Tuesday, August 27th 2013
Microsoft Windows 8.1 Goes RTM
Today, via a Blogging Windows post, Microsoft has confirmed that both Windows 8.1 and Windows RT 8.1 have reached the RTM (release to manufacturing) milestone. This Windows version brings back the Start button and also features Internet Explorer 11, SkyDrive integration, an updated Windows Store experience, DPI scaling improvements (enabling better readability on high-DPI displays), 3D printing support, more customization options, tweaked mouse and keyboard navigation, and a boot-to-desktop option.
Windows 8.1 will become available (to business customers, consumers, as well as MSDN and TechNet subscribers) on October 18th.
Windows 8.1 will become available (to business customers, consumers, as well as MSDN and TechNet subscribers) on October 18th.
83 Comments on Microsoft Windows 8.1 Goes RTM
What they should have done is kept the Start button and menu by default when a PS2/USB mouse is plugged in and have the Start Screen set by default when a digitizer/touch screen/tablet PC is detected. That would've made a lot more sense and lessened the initial reaction from the PC users.
Screw the NSA.
And besides in windows 8.1, the start can open up on top of the desktop, so you can still see your desktop (perhaps even more of it) in the background while you navigate through start. Yes.
Shady bitches working out shady collaborations...
"Because you have to move further to click things on the Start screen."
You have a scroll on your mouse right? You can scroll right to any app you want.
"I don't have to rifle through folders in my Start Menu."
Who does?
"Everything I use the most is there as soon as I click the button"
In windows 8 everything I use is there as soon as I go to start too and IDK about you but since vista I've just been using the search bar to get to absolutely anything I want by usually typing the first three letters of it.
"takes up about 1/8 of my screen. That's much less area to cover, and I am faster for it."
Using up 100% of the screen and scrolling through things covers more things using more space to show you your things and is probably as fast if not faster.
"I don't need more room to view things, I need more things in less room."
This is just preference with no inherit merit. Sounds like an argument just for the sake of arguing.
I don't' care what OS anyone uses and I find criticism is good, but I just don't understand some of the dislikes people are tossing at Win 8. Some comments seem to just stem from people being stubborn rather than some actual issue with Win 8 (no offense to anyone in regards to this comment).
I am not a touch typist. Typing the letters of programs is not faster for me.
Moving my mouse in a tiny little corner of my screen is much faster than scrolling through my programs or moving across the entire screen to get what I am after. For me, this is a fact. There is no disputing it.
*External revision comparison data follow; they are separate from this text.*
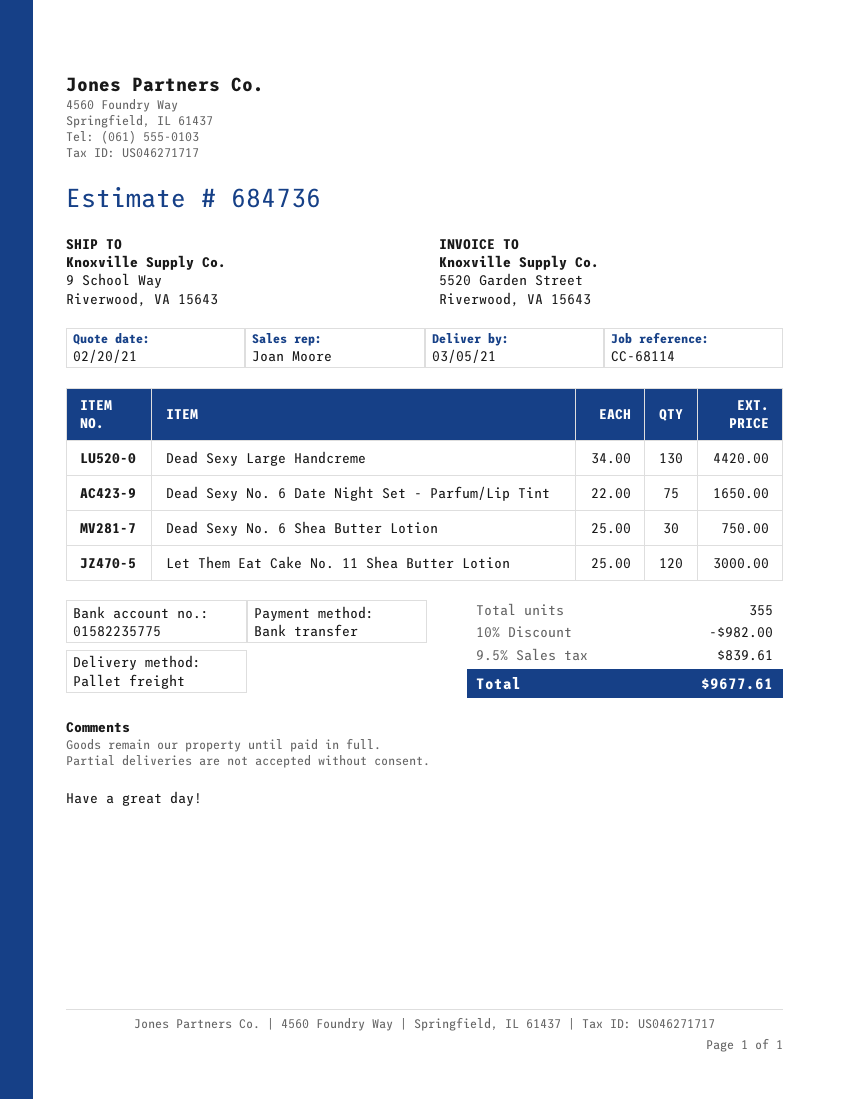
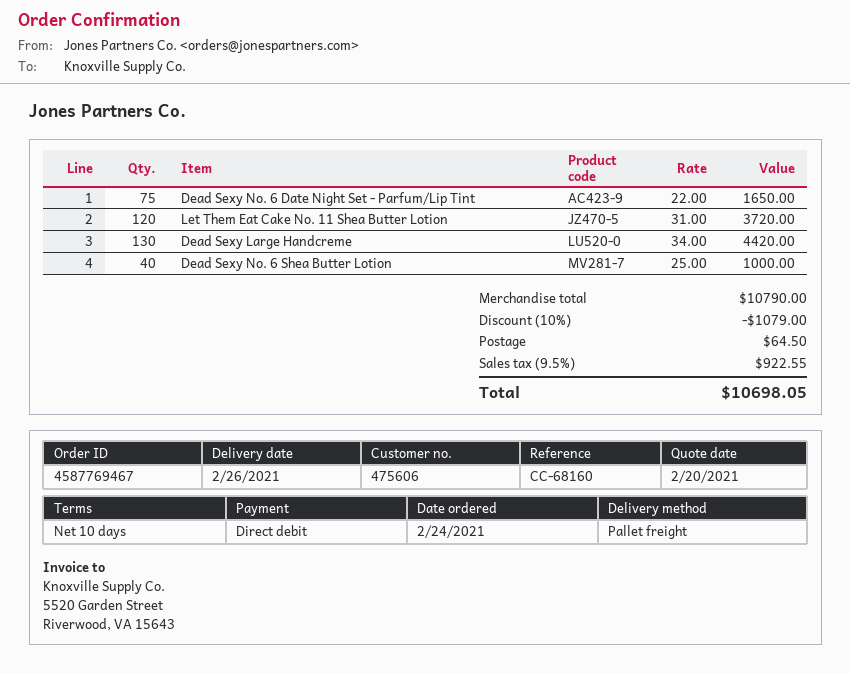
delivery date: 2021-03-05 -> 2021-02-26
reference: CC-68114 -> CC-68160
payment method: bank transfer -> direct debit
Dead Sexy No. 6 Shea Butter Lotion: 30 x 25.00 = 750.00 -> 40 x 25.00 = 1000.00
Let Them Eat Cake No. 11 Shea Butter Lotion: 120 x 25.00 = 3000.00 -> 120 x 31.00 = 3720.00
discount: 10% = 982.00 -> 10% = 1079.00
shipping: none -> 64.50
tax: 9.5% = 839.61 -> 9.5% = 922.55
total: 9677.61 -> 10698.05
It just does not work as well for me. I am far more accurate and use less movement with the start menu, period.
And preference for something that works better with your working style is it's own merit. Because it doesn't work well with yours does not mean that mine lacks merit.
I am not the only one that works best this way, otherwise the outcry for the start menu would have died down by now. It hasn't. People still want it, and they want it because they work better with it.
This is not a matter of adjustment or resistance to change for me, it's a matter of inefficiency in relation to my working style. I have happily adopted every previous change to the start menu before this. Once I adjusted to it, I found it worked just as well, if not better for me, than the previous versions. But, no amount of adjustment made start screen match or better the menu for me. I don't mind alternative UIs, as long as they work well with me. I even adjusted to, and work well in OS X and like it. That just isn't the case here.
I am glad it works for you, but Win 8's UI does not work well with me (and many, many others), period.
I could go on endlessly against the claims of decreased functionality by lack of a button and increased start menu size but I'm not a Microsoft PR so before I strike any more chords, I'll leave this one to you.